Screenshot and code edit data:
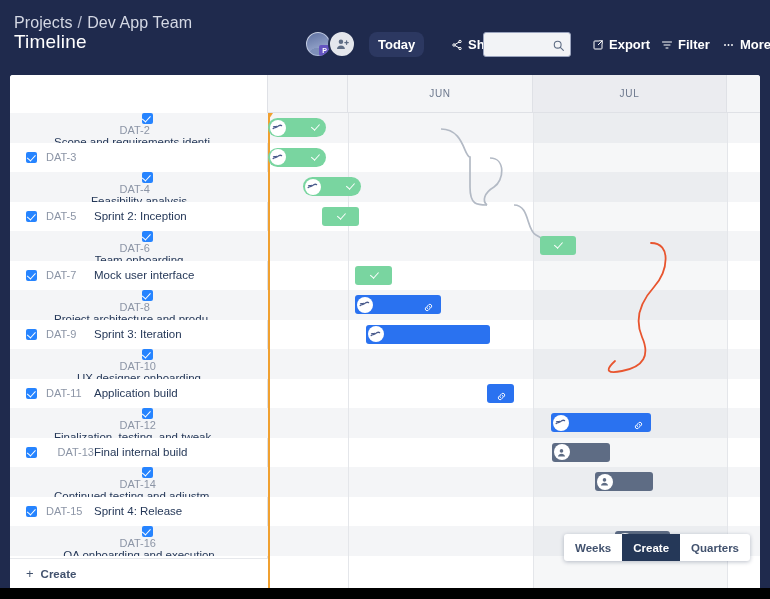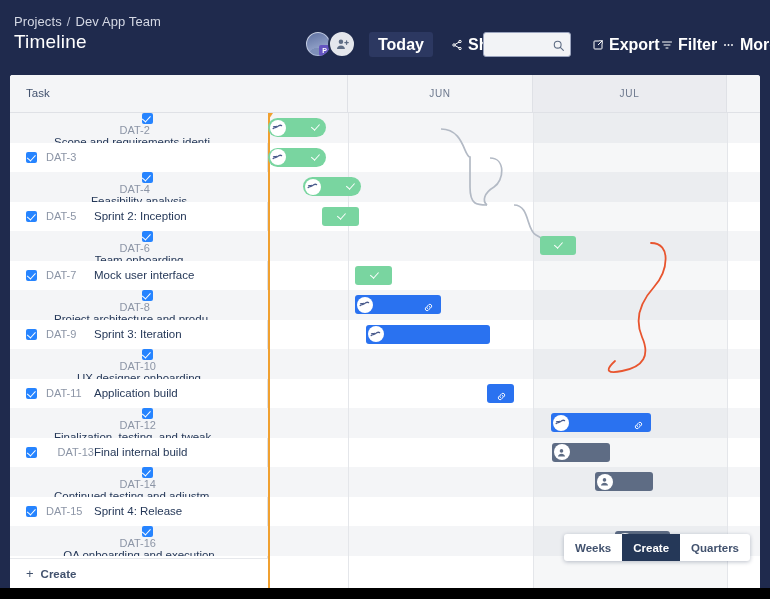--- a/index.html
+++ b/index.html
@@ -16,21 +16,21 @@
     overflow: hidden;
   }
 
   
   #header {
     position: absolute; left: 0; top: 0; width: 770px; height: 75px;
     background: #1f2a4d;
   }
   #breadcrumb {
     position: absolute; left: 14px; top: 14px;
-    font-size: 13px; color: #d4d8e4; letter-spacing: .1px;
+    font-size: 16px; color: #d4d8e4; letter-spacing: .1px;
     white-space: nowrap;
   }
   #breadcrumb .sep { margin: 0 5px; color: #b7bdd0; }
   #breadcrumb a { color: #d4d8e4; text-decoration: none; }
   #page-title {
     position: absolute; left: 14px; top: 31px;
     font-size: 19px; font-weight: 400; color: #ffffff; letter-spacing: .2px;
   }
   .avatar-wrap { position: absolute; top: 30px; }
   .avatar {
@@ -57,22 +57,22 @@
     font-size: 7px; line-height: 11px; text-align: center; font-weight: 700;
   }
   #avatar-add {
     left: 24px; background: #e4e6ec;
     display: flex; align-items: center; justify-content: center;
   }
 
   .hbtn {
     position: absolute; top: 32px; height: 25px;
     display: flex; align-items: center; gap: 5px;
-    color: #ffffff; font-size: 16px; font-weight: 600;
-    padding: 0 9px; border-radius: 3px; cursor: pointer;
+    color: #ffffff; font-size: 13px; font-weight: 600;
+    padding: 0 9px; border-radius: 8px; cursor: pointer;
     white-space: nowrap;
   }
   #btn-today { background: #2c3861; left: 369px; }
   #btn-share { left: 442px; }
   #btn-export { left: 583px; }
   #btn-filter { left: 652px; }
   #btn-more  { left: 713px; }
 
   #search-box {
     position: absolute; left: 483px; top: 32px;
@@ -455,23 +455,20 @@
 
       <svg id="links-over">
         <path d="M383 168 C 404 168, 400 196, 386 212 C 368 232, 368 248, 374 262
                  C 382 280, 376 292, 354 296 C 340 299, 336 296, 347 286" fill="none" stroke="#e8552f" stroke-width="1.8" stroke-linecap="round"></path>
       </svg>
 
       <div id="today-line"></div>
     </div>
 
     <div id="task-col">
-      <div id="task-head">
-        <div id="task-head-label">Task</div>
-      </div>
       <div id="task-rows">
           <div class="trow alt" style="top: 38px;">
             <span class="cbx"></span>
             <span class="tkey">DAT-2</span>
             <span class="tsum">Scope and requirements identified</span>
           </div>
           <div class="trow" style="top: 67.5px;">
             <span class="cbx"></span>
             <span class="tkey">DAT-3</span>
           </div>

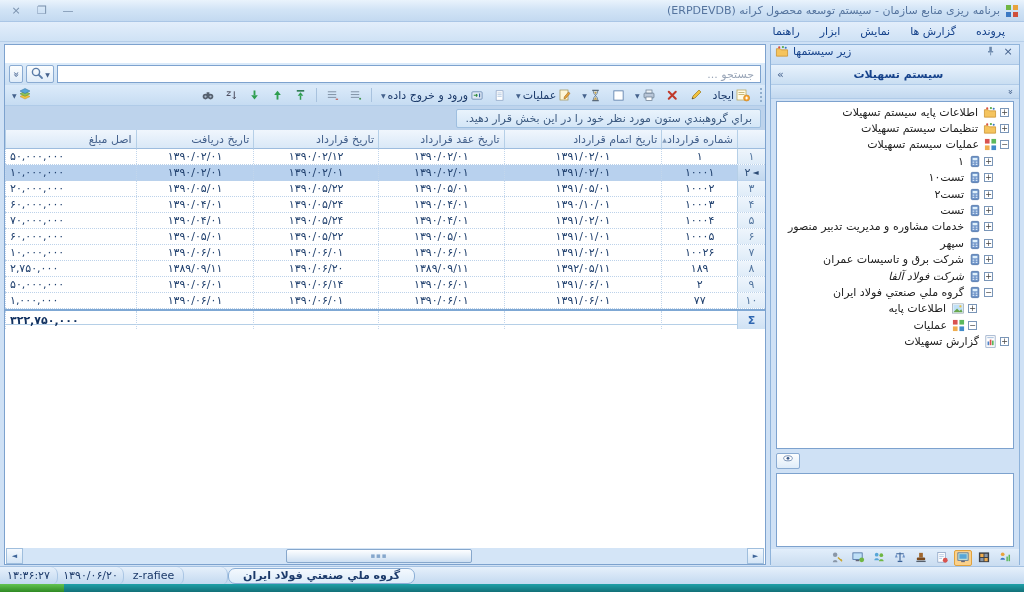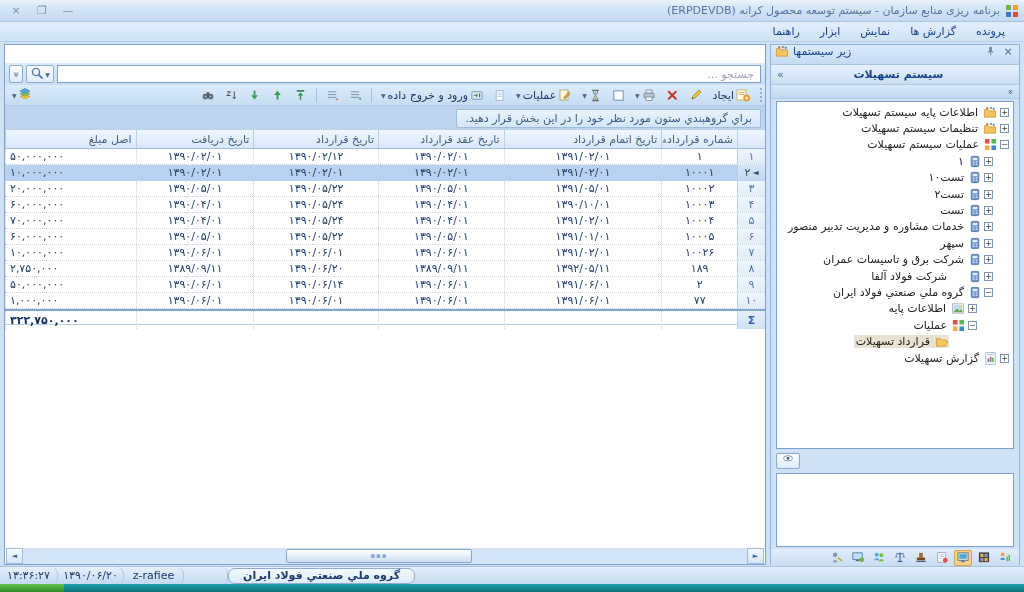--- a/index.html
+++ b/index.html
@@ -672,21 +672,21 @@
                 <rect x="4.2" y="9.6" width="2" height="1.5"></rect>
                 <rect x="7.8" y="9.6" width="2" height="1.5"></rect>
               </g>
             </svg>
           </span>
           <span class="tree-label">شرکت برق و تاسیسات عمران</span>
         </span>
       </div>
       <div class="tree-row" style="padding-right: 20px;">
         <span class="expander">+</span>
-        <span style="display: flex; align-items: flex-start; gap: 20px;">
+        <span style="display: flex; align-items: flex-start; gap: 3px; font-style: italic;">
           <span class="tree-icon">
             <svg width="12" height="13" viewBox="0 0 14 14">
               <rect x="2.5" y="1" width="9" height="12" rx="1.5" fill="#6e93c8" stroke="#3c6398" stroke-width="0.7"></rect>
               <rect x="4.2" y="2.8" width="5.6" height="2.8" fill="#dff0fb"></rect>
               <g fill="#d7e6f5">
                 <rect x="4.2" y="7" width="2" height="1.5"></rect>
                 <rect x="7.8" y="7" width="2" height="1.5"></rect>
                 <rect x="4.2" y="9.6" width="2" height="1.5"></rect>
                 <rect x="7.8" y="9.6" width="2" height="1.5"></rect>
               </g>
@@ -732,31 +732,20 @@
         <span style="display: flex; align-items: center; gap: 3px;">
           <span class="tree-icon">
             <svg width="13" height="13" viewBox="0 0 14 14">
               <rect x="1" y="1" width="5" height="5" fill="#d9534f"></rect>
               <rect x="8" y="1" width="5" height="5" fill="#5cb85c"></rect>
               <rect x="1" y="8" width="5" height="5" fill="#f0ad4e"></rect>
               <rect x="8" y="8" width="5" height="5" fill="#428bca"></rect>
             </svg>
           </span>
           <span class="tree-label">عملیات</span>
-        </span>
-      </div>
-      <div class="tree-row" style="padding-right: 52px;">
-        <span class="exp-none"></span>
-        <span class="tree-sel" style="display: flex; align-items: center; gap: 3px;">
-          <span class="tree-icon">
-            <svg width="14" height="13" viewBox="0 0 14 14">
-              <path d="M1 4 L5 4 L6 5.4 L11.5 5.4 L11.5 6.8 L13 6.8 L10.8 12 L1 12 Z" fill="#f7c85f" stroke="#c98f2e" stroke-width="0.8"></path>
-            </svg>
-          </span>
-          <span class="tree-label">قرارداد تسهیلات</span>
         </span>
       </div>
       <div class="tree-row" style="padding-right: 4px;">
         <span class="expander">+</span>
         <span style="display: flex; align-items: center; gap: 3px;">
           <span class="tree-icon">
             <svg width="13" height="13" viewBox="0 0 14 14">
               <rect x="2" y="0.8" width="10" height="12.4" fill="#fff" stroke="#7a92b8" stroke-width="0.7"></rect>
               <rect x="3.5" y="2.4" width="7" height="1" fill="#9db8d9"></rect>
               <rect x="3.8" y="7" width="1.8" height="4" fill="#4a83c9"></rect>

* **WORK ORDER**
All the lines above are to be given again exactly as they read, with the pictures removed.

* **ANSWER TO THIS TASK**
--- a/index.html
+++ b/index.html
@@ -16,21 +16,21 @@
     overflow: hidden;
   }
 
   
   #header {
     position: absolute; left: 0; top: 0; width: 770px; height: 75px;
     background: #1f2a4d;
   }
   #breadcrumb {
     position: absolute; left: 14px; top: 14px;
-    font-size: 13px; color: #d4d8e4; letter-spacing: .1px;
+    font-size: 16px; color: #d4d8e4; letter-spacing: .1px;
     white-space: nowrap;
   }
   #breadcrumb .sep { margin: 0 5px; color: #b7bdd0; }
   #breadcrumb a { color: #d4d8e4; text-decoration: none; }
   #page-title {
     position: absolute; left: 14px; top: 31px;
     font-size: 19px; font-weight: 400; color: #ffffff; letter-spacing: .2px;
   }
   .avatar-wrap { position: absolute; top: 30px; }
   .avatar {
@@ -57,22 +57,22 @@
     font-size: 7px; line-height: 11px; text-align: center; font-weight: 700;
   }
   #avatar-add {
     left: 24px; background: #e4e6ec;
     display: flex; align-items: center; justify-content: center;
   }
 
   .hbtn {
     position: absolute; top: 32px; height: 25px;
     display: flex; align-items: center; gap: 5px;
-    color: #ffffff; font-size: 16px; font-weight: 600;
-    padding: 0 9px; border-radius: 3px; cursor: pointer;
+    color: #ffffff; font-size: 13px; font-weight: 600;
+    padding: 0 9px; border-radius: 8px; cursor: pointer;
     white-space: nowrap;
   }
   #btn-today { background: #2c3861; left: 369px; }
   #btn-share { left: 442px; }
   #btn-export { left: 583px; }
   #btn-filter { left: 652px; }
   #btn-more  { left: 713px; }
 
   #search-box {
     position: absolute; left: 483px; top: 32px;
@@ -455,23 +455,20 @@
 
       <svg id="links-over">
         <path d="M383 168 C 404 168, 400 196, 386 212 C 368 232, 368 248, 374 262
                  C 382 280, 376 292, 354 296 C 340 299, 336 296, 347 286" fill="none" stroke="#e8552f" stroke-width="1.8" stroke-linecap="round"></path>
       </svg>
 
       <div id="today-line"></div>
     </div>
 
     <div id="task-col">
-      <div id="task-head">
-        <div id="task-head-label">Task</div>
-      </div>
       <div id="task-rows">
           <div class="trow alt" style="top: 38px;">
             <span class="cbx"></span>
             <span class="tkey">DAT-2</span>
             <span class="tsum">Scope and requirements identified</span>
           </div>
           <div class="trow" style="top: 67.5px;">
             <span class="cbx"></span>
             <span class="tkey">DAT-3</span>
           </div>

--- a/index.html
+++ b/index.html
@@ -672,21 +672,21 @@
                 <rect x="4.2" y="9.6" width="2" height="1.5"></rect>
                 <rect x="7.8" y="9.6" width="2" height="1.5"></rect>
               </g>
             </svg>
           </span>
           <span class="tree-label">شرکت برق و تاسیسات عمران</span>
         </span>
       </div>
       <div class="tree-row" style="padding-right: 20px;">
         <span class="expander">+</span>
-        <span style="display: flex; align-items: flex-start; gap: 20px;">
+        <span style="display: flex; align-items: flex-start; gap: 3px; font-style: italic;">
           <span class="tree-icon">
             <svg width="12" height="13" viewBox="0 0 14 14">
               <rect x="2.5" y="1" width="9" height="12" rx="1.5" fill="#6e93c8" stroke="#3c6398" stroke-width="0.7"></rect>
               <rect x="4.2" y="2.8" width="5.6" height="2.8" fill="#dff0fb"></rect>
               <g fill="#d7e6f5">
                 <rect x="4.2" y="7" width="2" height="1.5"></rect>
                 <rect x="7.8" y="7" width="2" height="1.5"></rect>
                 <rect x="4.2" y="9.6" width="2" height="1.5"></rect>
                 <rect x="7.8" y="9.6" width="2" height="1.5"></rect>
               </g>
@@ -732,31 +732,20 @@
         <span style="display: flex; align-items: center; gap: 3px;">
           <span class="tree-icon">
             <svg width="13" height="13" viewBox="0 0 14 14">
               <rect x="1" y="1" width="5" height="5" fill="#d9534f"></rect>
               <rect x="8" y="1" width="5" height="5" fill="#5cb85c"></rect>
               <rect x="1" y="8" width="5" height="5" fill="#f0ad4e"></rect>
               <rect x="8" y="8" width="5" height="5" fill="#428bca"></rect>
             </svg>
           </span>
           <span class="tree-label">عملیات</span>
-        </span>
-      </div>
-      <div class="tree-row" style="padding-right: 52px;">
-        <span class="exp-none"></span>
-        <span class="tree-sel" style="display: flex; align-items: center; gap: 3px;">
-          <span class="tree-icon">
-            <svg width="14" height="13" viewBox="0 0 14 14">
-              <path d="M1 4 L5 4 L6 5.4 L11.5 5.4 L11.5 6.8 L13 6.8 L10.8 12 L1 12 Z" fill="#f7c85f" stroke="#c98f2e" stroke-width="0.8"></path>
-            </svg>
-          </span>
-          <span class="tree-label">قرارداد تسهیلات</span>
         </span>
       </div>
       <div class="tree-row" style="padding-right: 4px;">
         <span class="expander">+</span>
         <span style="display: flex; align-items: center; gap: 3px;">
           <span class="tree-icon">
             <svg width="13" height="13" viewBox="0 0 14 14">
               <rect x="2" y="0.8" width="10" height="12.4" fill="#fff" stroke="#7a92b8" stroke-width="0.7"></rect>
               <rect x="3.5" y="2.4" width="7" height="1" fill="#9db8d9"></rect>
               <rect x="3.8" y="7" width="1.8" height="4" fill="#4a83c9"></rect>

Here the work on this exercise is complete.